After gas prices rose another 18%, households across the country have been left with no choice but to turn their hands to mini nuclear reactors for their energy needs.
Ministers have been disappointed with the take-up of solar panels and wind turbines, but there’s currently a real buzz surrounding many of the new bonsai nuclear plants.
Faced with rising fuel bills and increasing pressure to buy ‘green’ energy, many households are keen on taking advantage of the new ‘feed in’ tariffs for cottage colliders.
The energy minister explains, “Wind turbines are fine if you only want your lights on when it’s windy. But other households, perhaps those with televisions or washing machines, need a safe and reliable source of low-carbon energy.”
Wickes are planning a range of pocket fast breeder reactors, starting with the budget ‘Three-inch Island’ model.
They recommend customers don’t carry out the commissioning themselves, “There’s a helpline for anyone who fancies having a bit of a go at it, but it really needs to be wired up by a competent nuclear scientist,” said a spokesman for the company.
“It’s really important that you put it on an even surface, near a pond. We’re also selling toy helicopters with buckets underneath – you should probably buy a couple, just to be on the safe side”.
Councils have introduced a new lead-lined wheelie bin to deal with the waste from the new breed of home-reactors.
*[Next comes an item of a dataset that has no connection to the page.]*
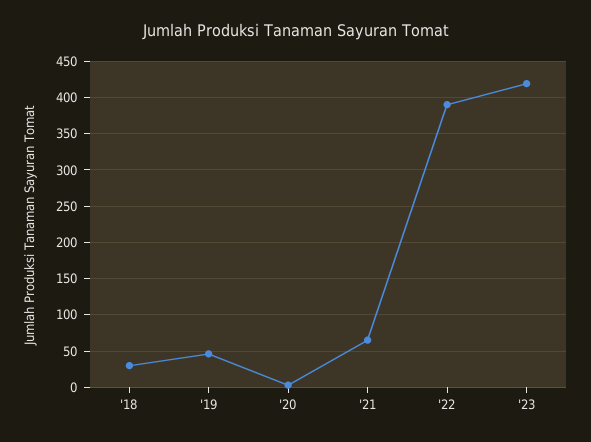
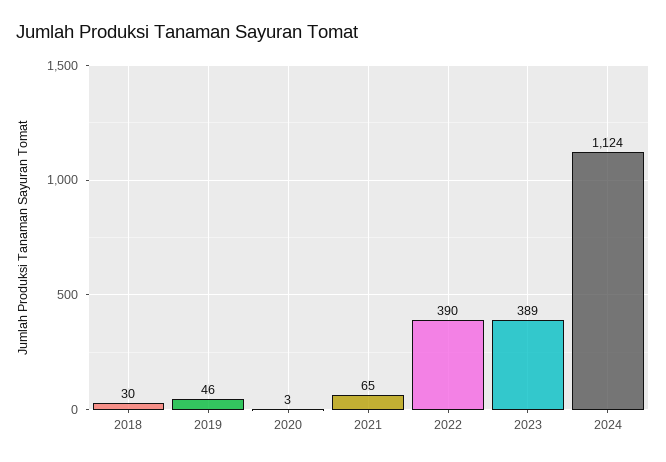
'23: 420 -> 389
2024: none -> 1124

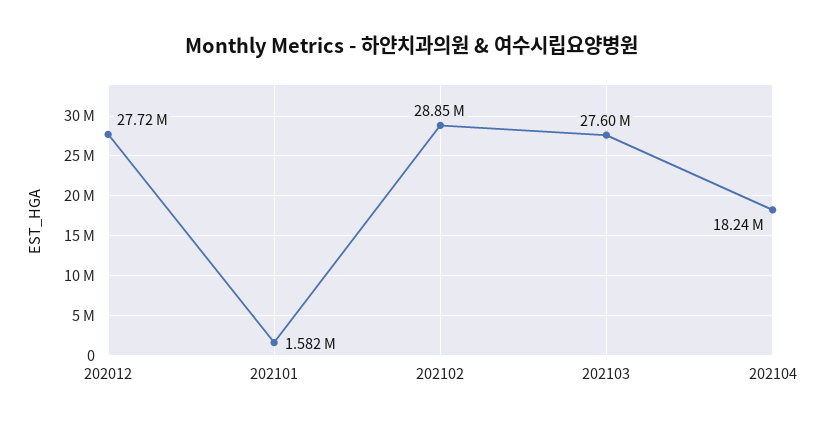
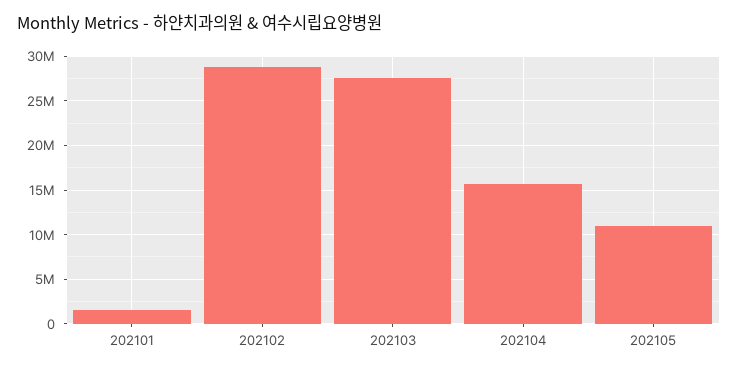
202012: 27720000 -> none
202104: 18240000 -> 16000000
202105: none -> 11000000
Residents are warned to treat spent fuel rods with care, “Don’t let your children play with them. They can make very life-like toy rockets or light sabres, but they also cause rashes, and hair loss.”
Critics of the scheme claim it is no more economically viable than solar panels.
Although the smallest B&Q gaseous fission reactor can produce 4 megawatts of power, the initial purchase price won’t be paid back for 85 years, with the small print committing the the customer’s children and grandchildren to 200 years of decommissioning – assuming the owner isn’t sterilized by a poorly fitted shielding.
Residents’ associations are also unhappy, with one telling us, “These are undoubtedly going to be eye-sores, and possibly cataracts.”
“The constant hum and occasional controlled venting ruined my last garden party, and we’re constantly having to ‘shoo’ the sort of riff-raff who set up protest camps.”
“We’re highly critical, which ironically is also the state of my neighbour’s reactor”.